Manage Schemas for Confluent Platform Using Confluent for Kubernetes

Schemas define Kafka data format/structure to serialize and deserialize the messages, and they are registered and managed by Schema Registry.

A schema can be in one of three formats:

Protocol Buffers
JSON
Avro (default)

A schema is described using a schema subject and schema versions:

A schema subject is a name given to a schema. A schema is registered under a subject name in Schema Registry. If schema already exists in the system, it will get the same ID.
A schema version is how the schema subject is evolved.

Confluent for Kubernetes (CFK) provides the Schema custom resource definition (CRD). With the Schema CRD, you can declaratively create, read, and delete schemas as Schema custom resources (CRs) in Kubernetes.

You use a Schema CR to manage the versions that belong to the subject. This includes creating and deleting subjects and schema versions.

Schema CRs can only manage new subjects created by CFK and not any pre-existing schemas.

Similarly, you should use the Schema CRs to manage the schemas that CFK created. For example, if you use Control Center (Legacy) to make changes to a CFK-created schema, CFK is not aware of those changes in the schema.

The state of a Schema CR status represents the latest version of the schema subject.

Each Schema CR is mapped to a schema subject version in Schema Registry.

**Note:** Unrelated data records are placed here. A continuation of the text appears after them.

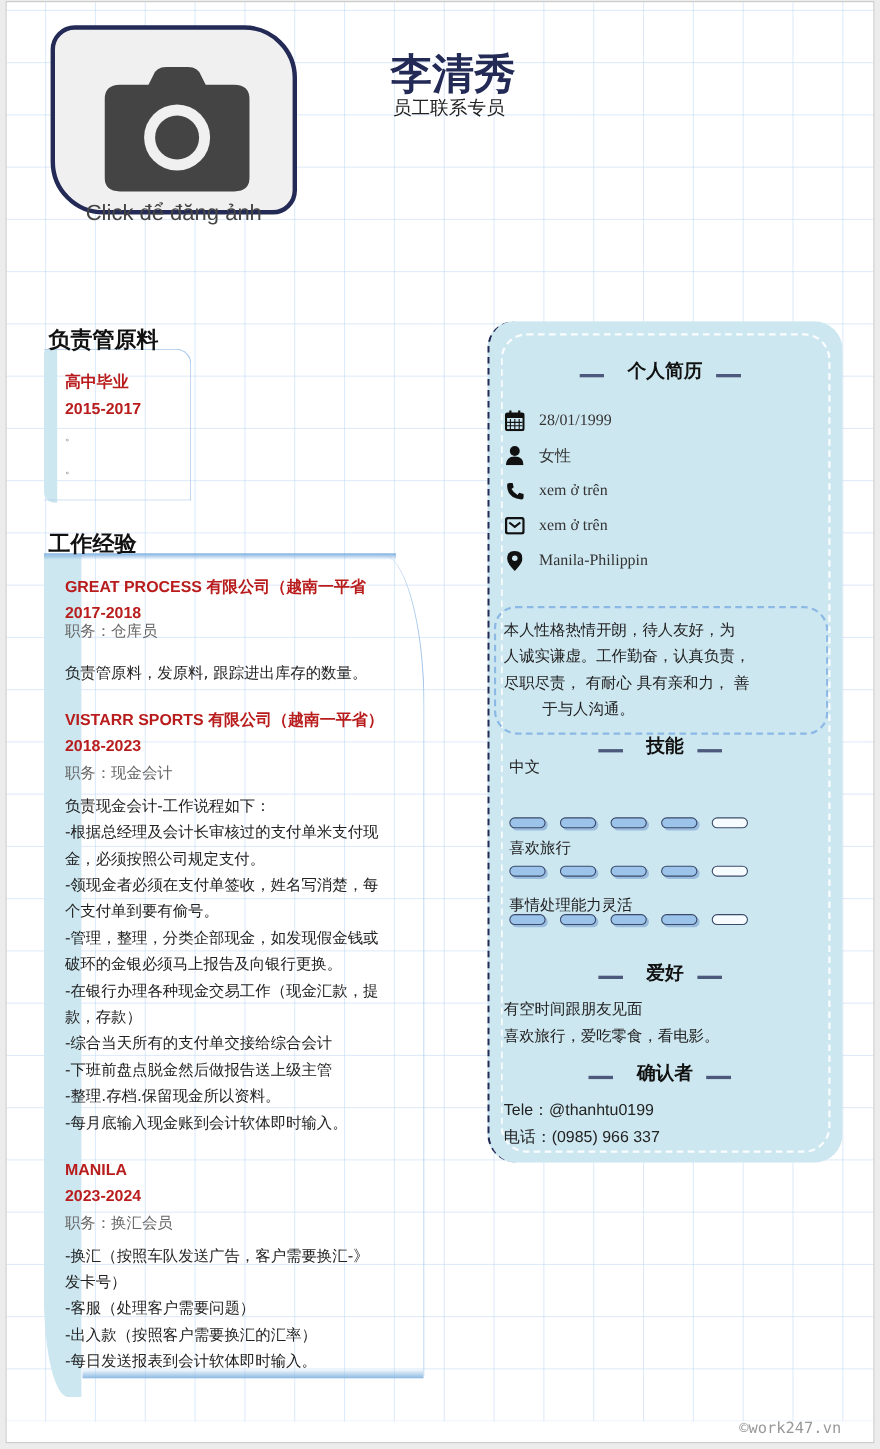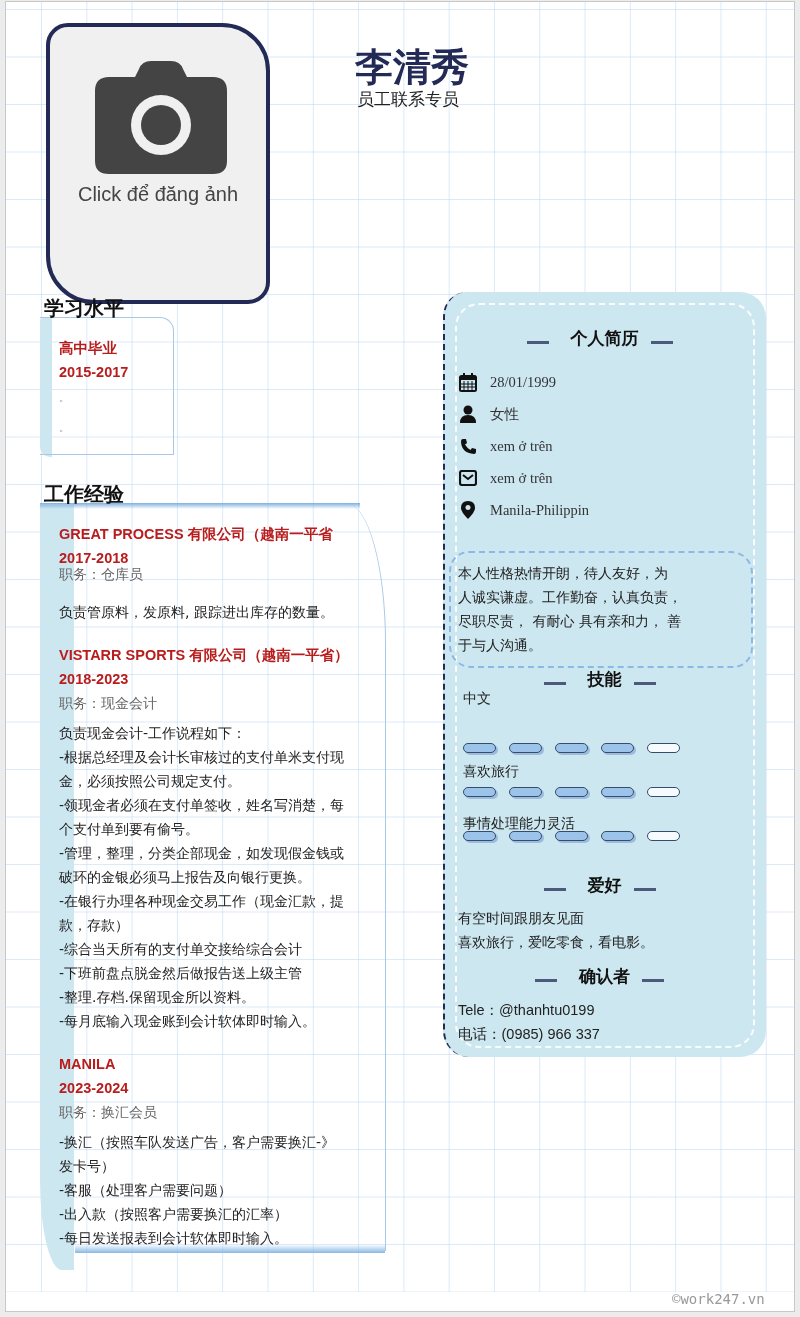--- a/index.html
+++ b/index.html
@@ -22,7 +22,7 @@
 
     
     .photo {
-      position: absolute; left: 46px; top: 23px; width: 224px; height: 281px;
+      position: absolute; left: 46px; top: 23px; width: 224px; height: 172px;
       background: #f0f0f0;
       border: 4px solid #222a55;
       border-radius: 30px 50px 30px 50px;

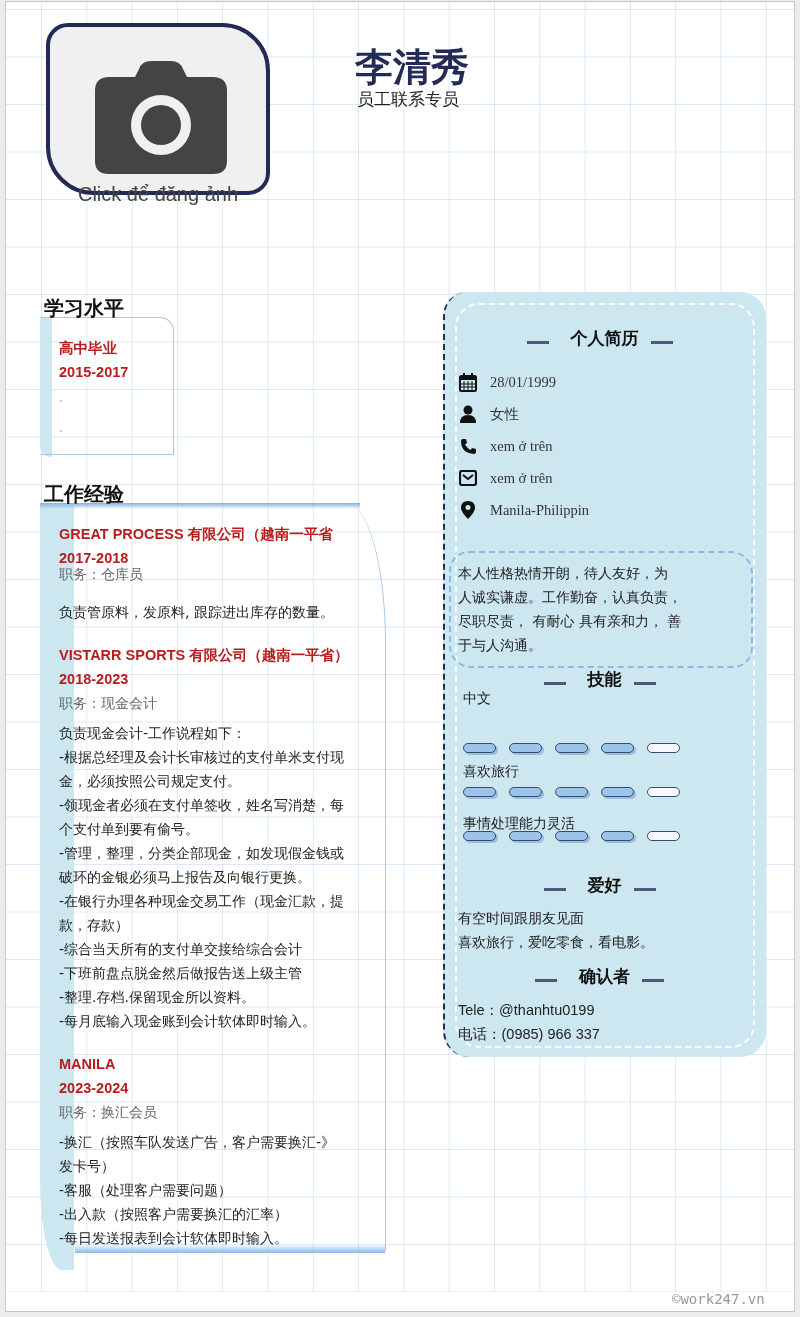--- a/index.html
+++ b/index.html
@@ -144,7 +144,7 @@
 
 <div class="edu-strip"></div>
 <div class="edu-box"></div>
-<div class="sec-h" style="left:44px; top:296px;">学习水平</div>
+<div class="sec-h" style="left:44px; top:296px;">负责管原料</div>
 <div class="txt b" style="top:336px;">高中毕业</div>
 <div class="txt b" style="top:360px;">2015-2017</div>
 <div class="txt dot" style="top:386px;">。</div>

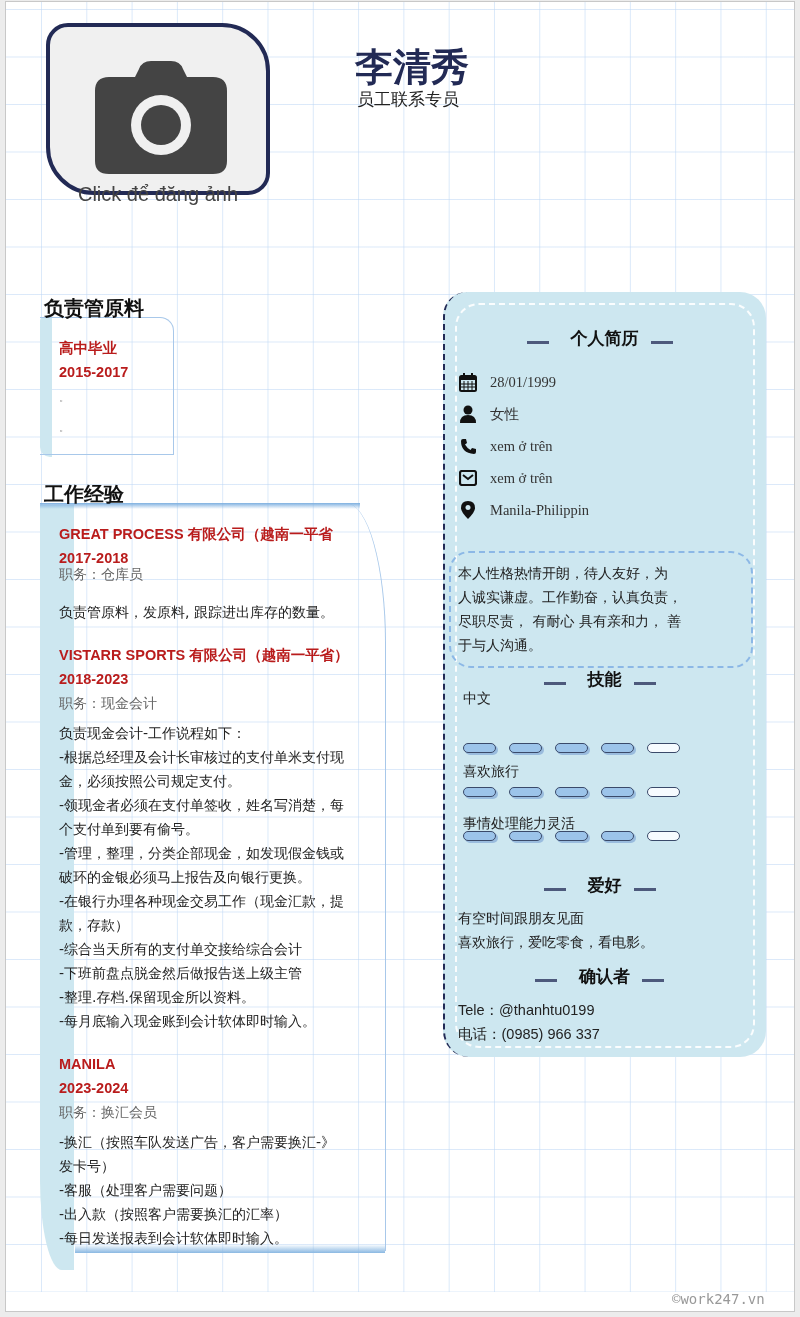--- a/index.html
+++ b/index.html
@@ -252,7 +252,7 @@
 <div class="ptxt" style="top:561px;">本人性格热情开朗，待人友好，为</div>
 <div class="ptxt" style="top:585px;">人诚实谦虚。工作勤奋，认真负责，</div>
 <div class="ptxt" style="top:609px;">尽职尽责， 有耐心 具有亲和力， 善</div>
-<div class="ptxt" style="top:633px;">于与人沟通。</div>
+<div class="ptxt" style="top:633px;margin-left:35px;">于与人沟通。</div>
 
 <div class="ph" style="top:668px;">
   <span class="dash"></span><span>技能</span><span class="dash"></span>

See Schema Registry Overview for detailed information about Schema Registry and schemas.

Prerequisites

Deploy Schema Registry before you create schemas as schemas are managed in Schema Registry.
Get the information about the Schema Registry that you need when configuring Schema CRs:
- Schema Registry REST service endpoint
- Authentication configurations
- Authentication credentials to the Schema Registry

Create and register a schema for a new subject name

Register a schema for a new subject name by creating a new Schema CR.

Note

When RBAC is enabled in this Confluent Platform environment, the super user you configured for Kafka (kafka.spec.authorization.superUsers) does not have access to resources in the Schema Registry cluster. If you want the super user to be able to create schemas, grant the super user the permission on the Schema Registry cluster.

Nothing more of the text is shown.